The Global Solar Alliance, which was launched by Prime Minister Narendra Modi in Paris on Monday, has been creating quite a buzz. Governments, businesses, NGOs and academics have welcomed the initiative, which is being seen as a major step in the fight against climate change.
The Alliance is likely to boost the absorption and deployment of solar power, which has already seen exponential expansion in the last five years — between 2010 and 2014, the installed capacity of solar energy across the world has grown from 23 GW to about 180 GW. During the same time, price of solar electricity has fallen by about eight times. Even in India, the price of solar electricity is likely to become very competitive in comparison to coal or other sources of energy once the new solar plants being installed now are operational.
Such is the excitement around solar energy that at the climate change conference in Lima last year, former US vice-president and Nobel Laureate Al Gore, after making an upbeat presentation on solar technologies, said he had moved from being pessimistic about climate change in 2007 to being highly optimistic now.
It is an invitation to 121 countries lying between the Tropic of Cancer and the Tropic of Capricorn, which get the most solar insolation, to make collaborative efforts to harness solar energy to generate electricity. Most of these countries are in Asia, Africa and South America, and many of them are power deficient.
By coming together to install solar power plants, these countries can drive up the demand for solar technologies manifold, in the process forcing down prices even more. Currently, the growth of solar installed capacity has been coming from very few countries.
Another objective of the Alliance is to bring standardisation to manufacturing processes and solar technologies. If every country starts using similar products and processes, costs of manufacturing elements of solar technologies can fall substantially.
The fall in prices of solar power so far has been propelled mainly by rising demand. Analysts say prices haven’t bottomed out yet.
“It can easily go down further. Not just by demand but by technology innovations too.
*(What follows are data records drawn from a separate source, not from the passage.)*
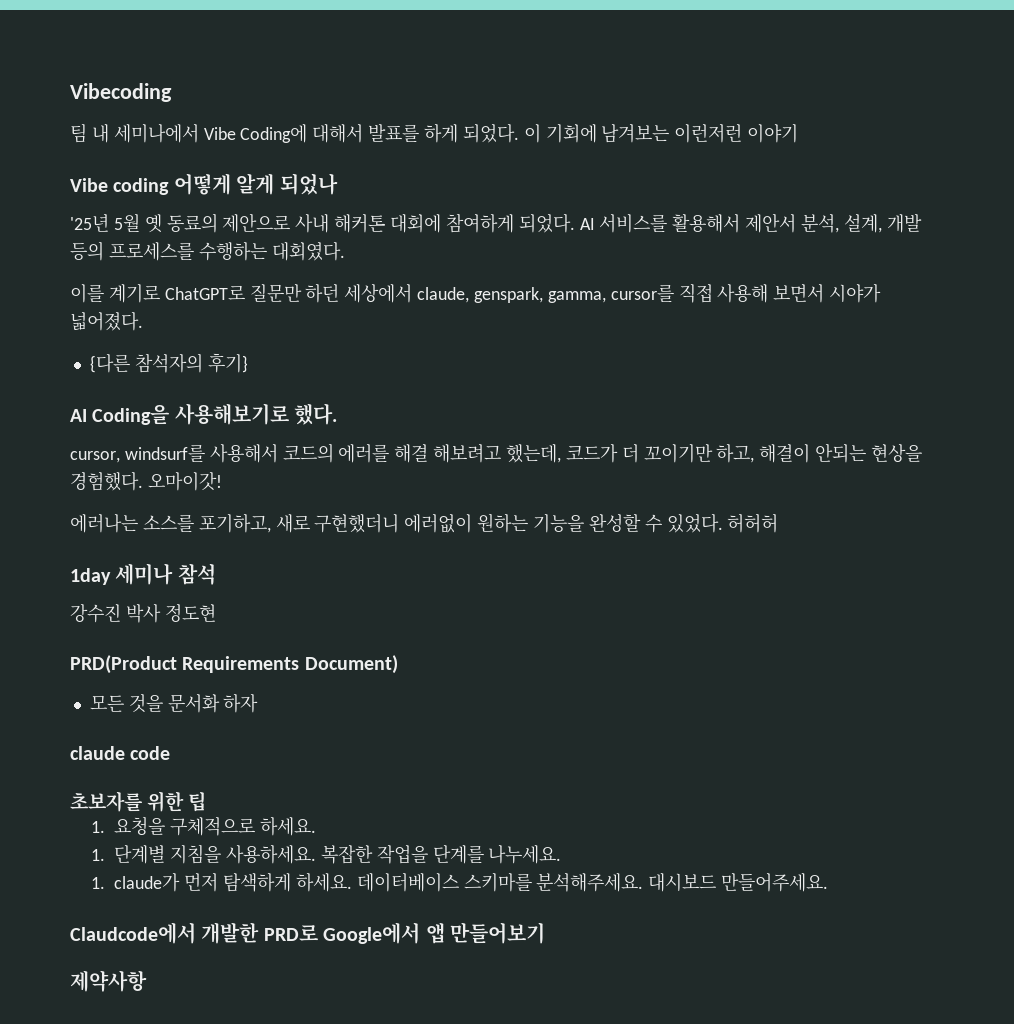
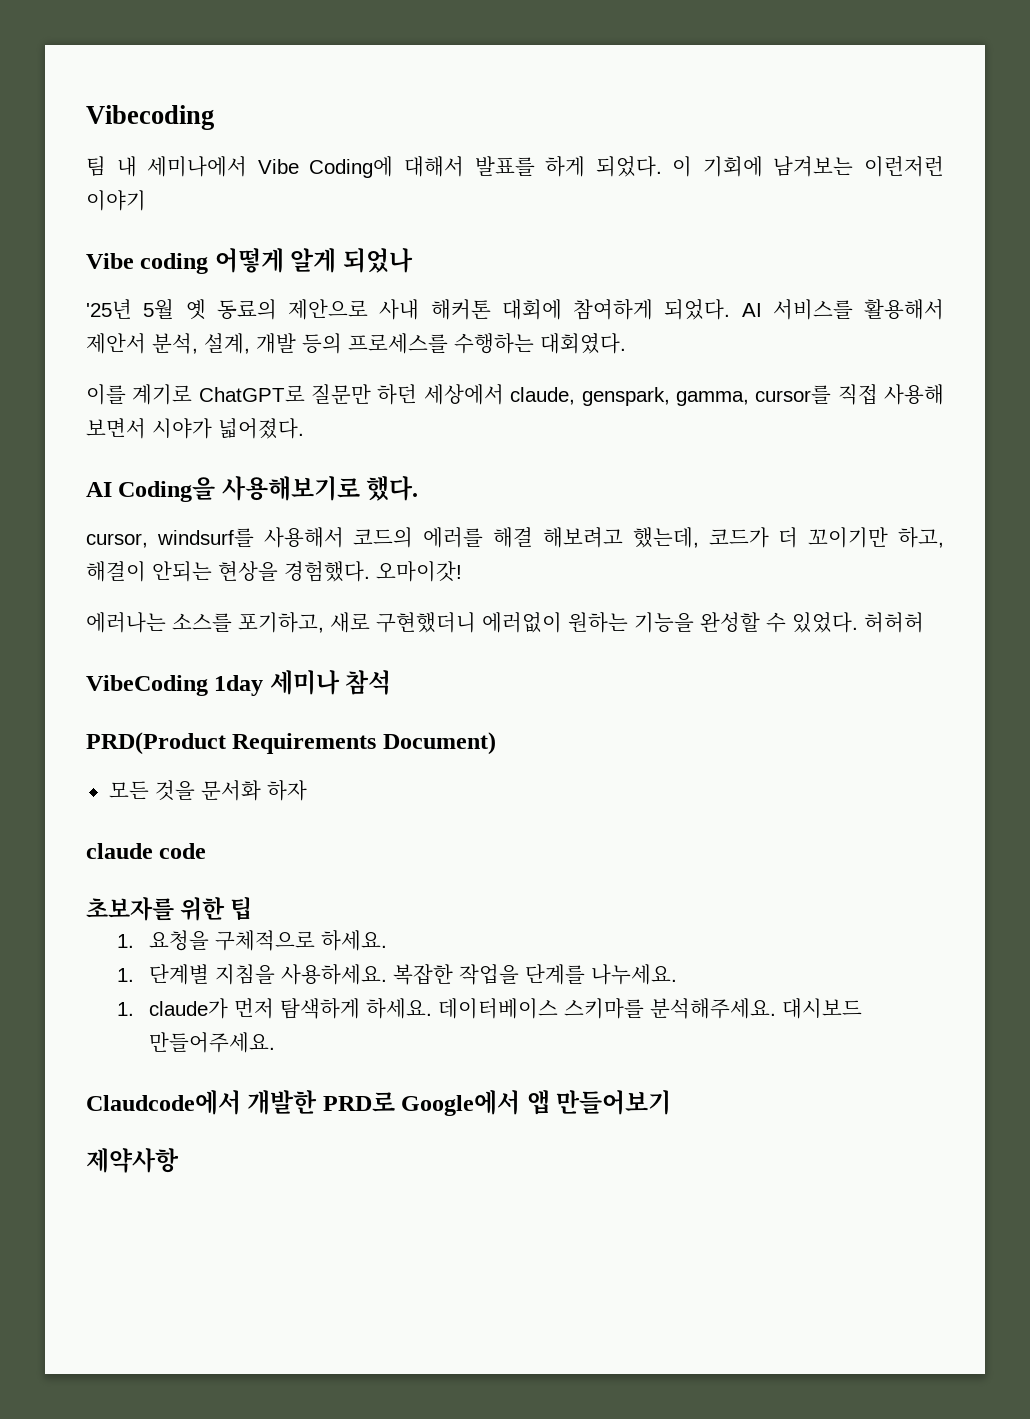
- {다른 참석자의 후기}
- 1day 세미나 참석
+ VibeCoding 1day 세미나 참석
- 강수진 박사 정도현

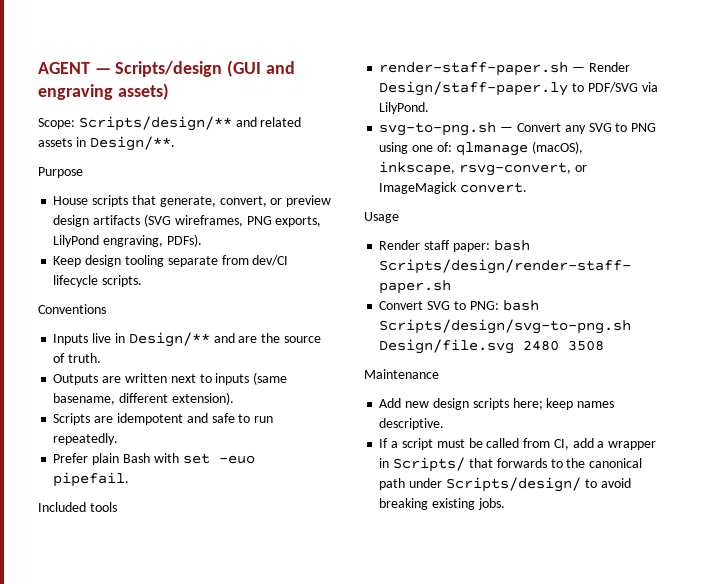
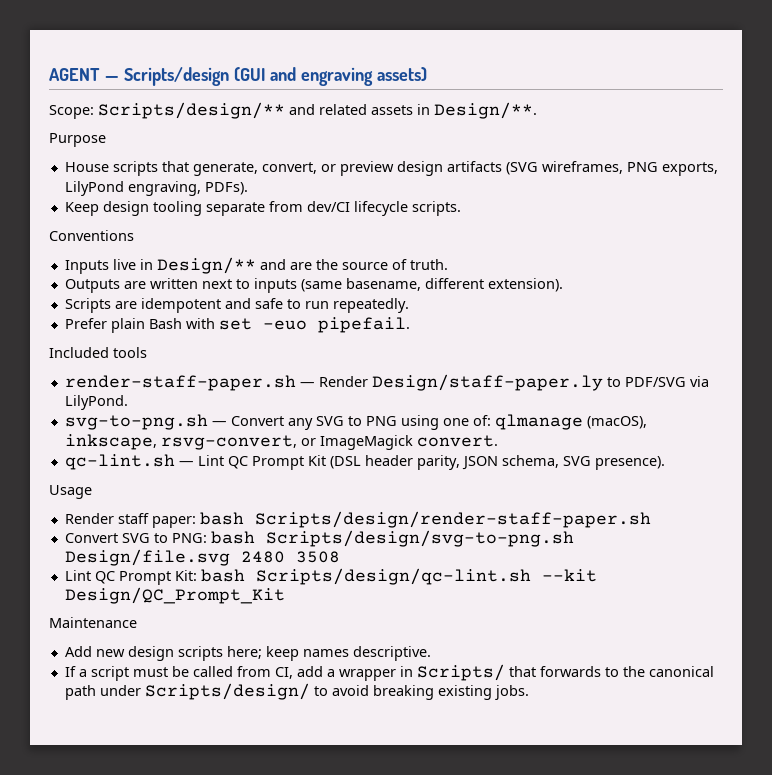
+ qc-lint.sh — Lint QC Prompt Kit (DSL header parity, JSON schema, SVG presence).
+ Lint QC Prompt Kit: bash Scripts/design/qc-lint.sh --kit Design/QC_Prompt_Kit

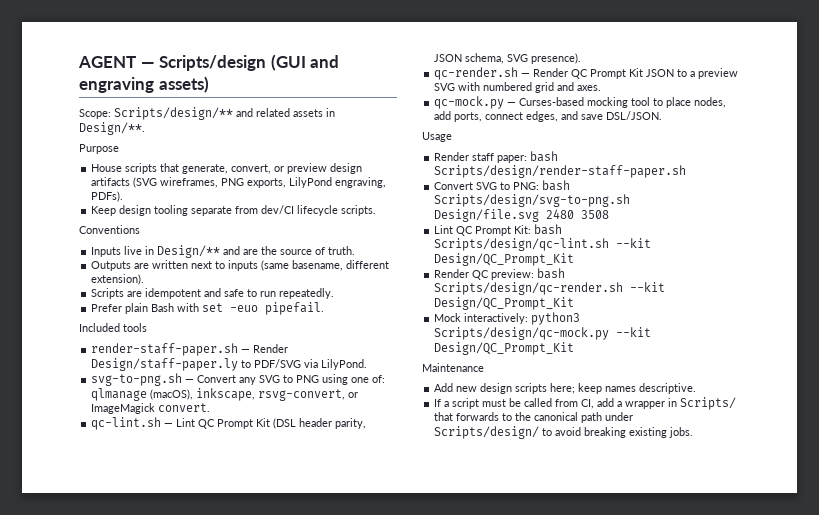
+ qc-render.sh — Render QC Prompt Kit JSON to a preview SVG with numbered grid and axes.
+ qc-mock.py — Curses-based mocking tool to place nodes, add ports, connect edges, and save DSL/JSON.
+ Render QC preview: bash Scripts/design/qc-render.sh --kit Design/QC_Prompt_Kit
+ Mock interactively: python3 Scripts/design/qc-mock.py --kit Design/QC_Prompt_Kit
We have not seen enough research and development activities happening in the solar sector as of now, especially in the developing countries for their own use,” said Ajay Mathur, director general of Bureau of Energy Efficiency under the Ministry of Power. Mathur is a key negotiator for India in Paris.
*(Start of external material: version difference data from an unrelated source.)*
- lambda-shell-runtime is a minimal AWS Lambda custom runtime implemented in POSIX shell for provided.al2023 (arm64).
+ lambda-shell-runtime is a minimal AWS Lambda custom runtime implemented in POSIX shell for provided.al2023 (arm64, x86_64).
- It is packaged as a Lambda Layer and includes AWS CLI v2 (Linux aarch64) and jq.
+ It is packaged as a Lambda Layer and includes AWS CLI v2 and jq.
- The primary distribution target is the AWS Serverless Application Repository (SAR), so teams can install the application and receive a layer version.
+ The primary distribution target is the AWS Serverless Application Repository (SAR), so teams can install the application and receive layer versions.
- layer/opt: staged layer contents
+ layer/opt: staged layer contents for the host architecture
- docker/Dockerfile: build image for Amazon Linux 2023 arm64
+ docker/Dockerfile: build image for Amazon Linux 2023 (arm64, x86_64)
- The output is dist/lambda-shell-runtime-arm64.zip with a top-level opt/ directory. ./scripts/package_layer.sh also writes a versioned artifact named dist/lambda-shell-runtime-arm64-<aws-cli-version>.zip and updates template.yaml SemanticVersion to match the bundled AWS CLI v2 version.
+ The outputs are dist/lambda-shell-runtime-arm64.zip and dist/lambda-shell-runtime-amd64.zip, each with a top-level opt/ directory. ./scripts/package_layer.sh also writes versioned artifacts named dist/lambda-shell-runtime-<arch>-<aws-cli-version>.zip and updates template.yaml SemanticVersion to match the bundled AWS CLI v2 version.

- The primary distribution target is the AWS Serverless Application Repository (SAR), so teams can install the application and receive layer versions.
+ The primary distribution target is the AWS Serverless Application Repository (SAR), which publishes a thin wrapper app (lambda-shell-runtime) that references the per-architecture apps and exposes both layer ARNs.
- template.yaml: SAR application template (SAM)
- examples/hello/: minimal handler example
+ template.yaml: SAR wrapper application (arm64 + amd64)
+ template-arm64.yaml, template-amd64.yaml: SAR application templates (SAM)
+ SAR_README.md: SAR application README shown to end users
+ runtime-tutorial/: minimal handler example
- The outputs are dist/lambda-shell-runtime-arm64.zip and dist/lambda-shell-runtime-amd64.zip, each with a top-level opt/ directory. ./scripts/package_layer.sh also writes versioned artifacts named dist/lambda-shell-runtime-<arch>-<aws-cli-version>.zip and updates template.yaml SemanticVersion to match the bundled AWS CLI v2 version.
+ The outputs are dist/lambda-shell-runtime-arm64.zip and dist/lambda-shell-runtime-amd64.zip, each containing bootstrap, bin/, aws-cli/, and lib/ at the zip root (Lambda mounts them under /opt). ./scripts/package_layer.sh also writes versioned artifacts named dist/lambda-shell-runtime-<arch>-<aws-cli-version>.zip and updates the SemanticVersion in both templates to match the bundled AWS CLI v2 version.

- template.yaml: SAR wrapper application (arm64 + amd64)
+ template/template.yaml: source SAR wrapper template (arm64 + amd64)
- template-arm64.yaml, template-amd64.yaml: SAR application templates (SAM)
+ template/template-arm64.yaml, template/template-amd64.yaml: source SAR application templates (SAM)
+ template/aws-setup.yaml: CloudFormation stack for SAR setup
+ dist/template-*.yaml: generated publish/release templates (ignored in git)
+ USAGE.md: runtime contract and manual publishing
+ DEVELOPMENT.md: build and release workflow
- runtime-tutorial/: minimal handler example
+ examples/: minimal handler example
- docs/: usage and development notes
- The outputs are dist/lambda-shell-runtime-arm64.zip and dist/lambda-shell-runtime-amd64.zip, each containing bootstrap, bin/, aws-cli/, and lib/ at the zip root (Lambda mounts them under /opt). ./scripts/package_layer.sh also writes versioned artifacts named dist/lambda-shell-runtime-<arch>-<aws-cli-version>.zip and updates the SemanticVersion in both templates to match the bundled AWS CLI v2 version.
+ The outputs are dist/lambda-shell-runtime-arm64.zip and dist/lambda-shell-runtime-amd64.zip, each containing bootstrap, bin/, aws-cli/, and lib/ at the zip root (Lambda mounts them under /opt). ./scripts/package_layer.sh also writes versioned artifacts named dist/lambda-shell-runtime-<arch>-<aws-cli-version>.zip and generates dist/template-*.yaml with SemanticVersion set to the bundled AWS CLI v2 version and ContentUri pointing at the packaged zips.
Facilitating research and development is envisaged as one of the main objectives of the Solar Alliance. A keenly awaited technology breakthrough is in the area of storage systems. There is currently no way to store the electricity being produced by solar systems, because of which the sun is not the most reliable energy source on many days.
“It is my belief that the Solar Alliance can foster technology development that will ensure a faster scale-up of solar systems in various economies, particularly promoting improvement in storage technologies. It will ensure that the energy access and energy scarcity situation, which India and a number of developing countries are grappling with is addressed on a war footing,” Srinivas Krishnaswamy of Vasudha Foundation, an NGO, said.
Money and Infrastructure
The Indian government, the prime mover behind the Alliance, has committed itself to providing Rs 400 crore over the next five years to building infrastructure and meeting recurring costs. A secretariat is being set up in New Delhi. Till a building is constructed, the secretariat will function from the Delhi-based National Institute of Solar Energy. India hopes that after five years, the Alliance secretariat would become self-financing.
Stepping stone to more
The Solar Alliance model, if it succeeds, can potentially be extended to other forms of renewable energy like wind or biogas. It can, in turn, foster south-south cooperation and bring transformational changes in providing affordable access to energy in poorer countries, and lift living standards.
“(It is) a truly brightening move. This will undoubtedly encourage global corporates to initiate more bold steps in utilising solar power. This initiative is bound to have a knock-on effect on other forms of renewable energy as well,” Damandeep Singh of CDP India, a business consultancy group, said.